Infection caused by the chikungunya virus

Chikungunya is an infection caused by the chikungunya virus. The most common symptoms are fever and joint pain, typically occurring four to eight days after the bite of an infected mosquito. The pain has been described as "excruciating"; however some people may be infected without showing any symptoms. Other symptoms may include headache, muscle pain, joint swelling, and a rash. Symptoms usually improve within a week; however, occasionally the joint pain may last for months or years. The very young, old, and those with other health problems are at risk of more severe disease.

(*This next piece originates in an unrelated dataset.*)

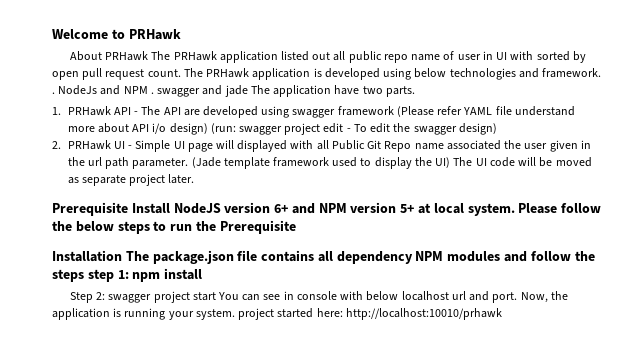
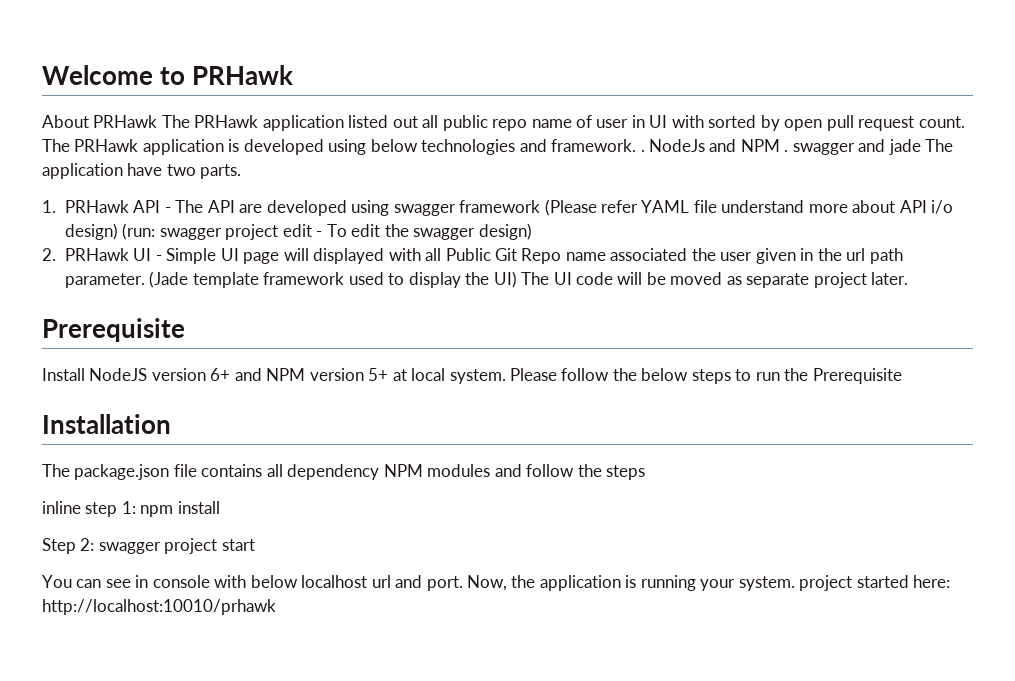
(128, 209) none -> (185, 330) //
(122, 256) none -> (171, 424) //
(84, 275) none -> [42,501,81,514] // inline
(216, 296) none -> (255, 545) //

The virus is spread between people by two species of mosquito in the genus Aedes: Aedes albopictus and Aedes aegypti, which mainly bite during the day, particularly around dawn and in the late afternoon. The virus may circulate within a number of animals, including birds and rodents. Diagnosis is done by testing the blood for either viral RNA or antibodies to the virus. The symptoms can be mistaken for those of dengue fever and Zika fever, which are spread by the same mosquitoes. It is believed most people become immune after a single infection.

The best means of prevention are overall mosquito control and the avoidance of bites in areas where the disease is common. This may be partly achieved by decreasing mosquitoes' access to water, as well as the use of insect repellent and mosquito nets. Chikungunya vaccines have been approved for use in the United States and in the European Union. No specific treatment for chikungunya is available.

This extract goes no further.